■ DIRECTIONS FOR THIS TASK: Within the listing below, locate all lines containing the word "none". Copy each one.

■ EXERCISE INPUT:
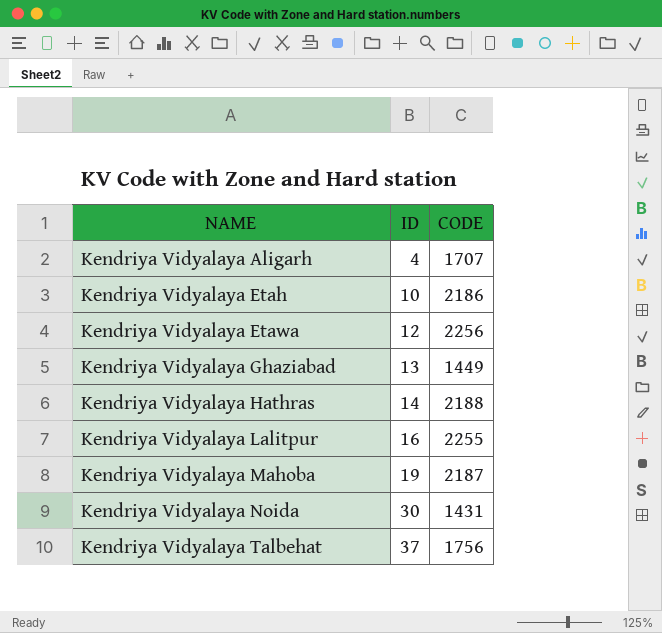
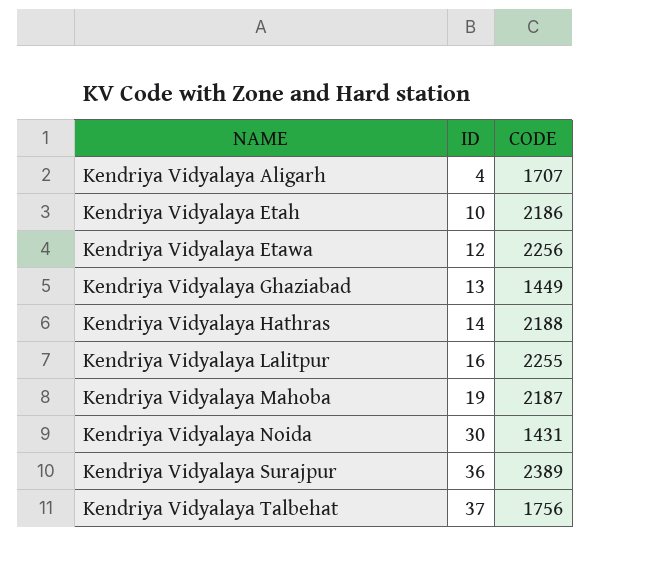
row Kendriya Vidyalaya Surajpur: none -> 36 | 2389

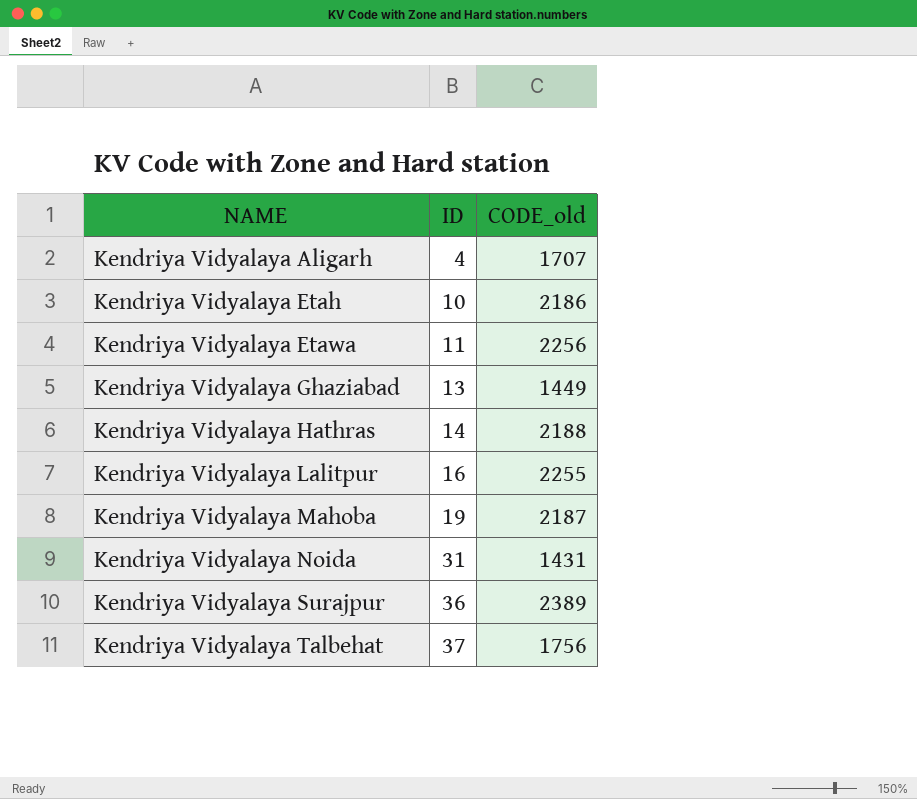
column name: CODE -> CODE_old
Kendriya Vidyalaya Etawa | ID: 12 -> 11
Kendriya Vidyalaya Noida | ID: 30 -> 31

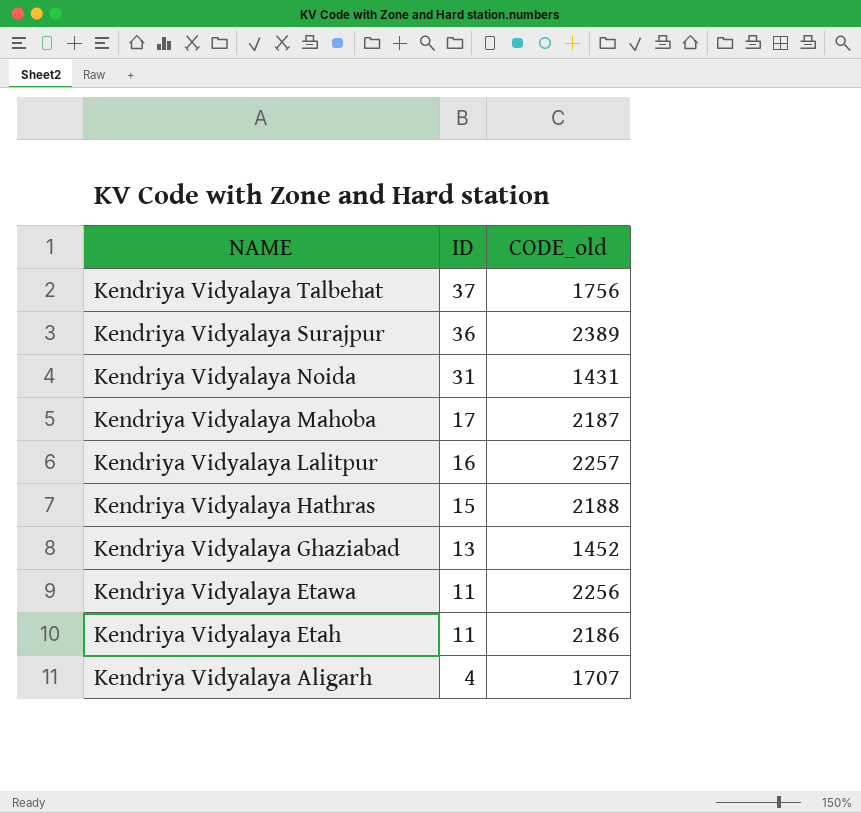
row order: NAME ascending -> NAME descending
Kendriya Vidyalaya Mahoba | ID: 19 -> 17
Kendriya Vidyalaya Lalitpur | CODE_old: 2255 -> 2257
Kendriya Vidyalaya Hathras | ID: 14 -> 15
Kendriya Vidyalaya Ghaziabad | CODE_old: 1449 -> 1452
Kendriya Vidyalaya Etah | ID: 10 -> 11

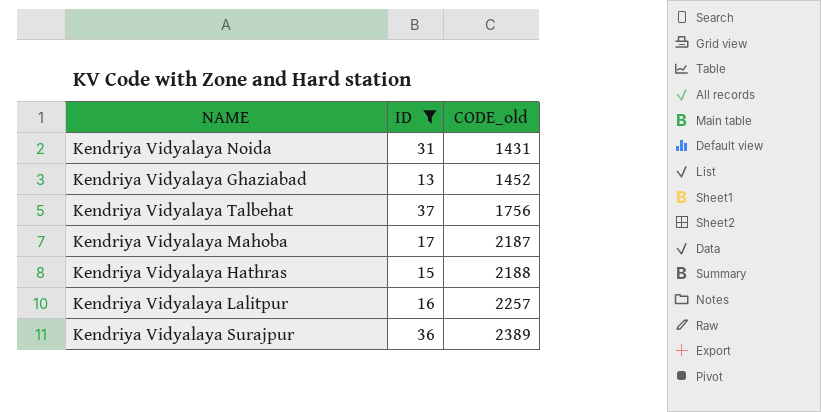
filter: none -> ID >= 13
row order: NAME descending -> CODE_old ascending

■ EXERCISE RESPONSE:
row Kendriya Vidyalaya Surajpur: none -> 36 | 2389
filter: none -> ID >= 13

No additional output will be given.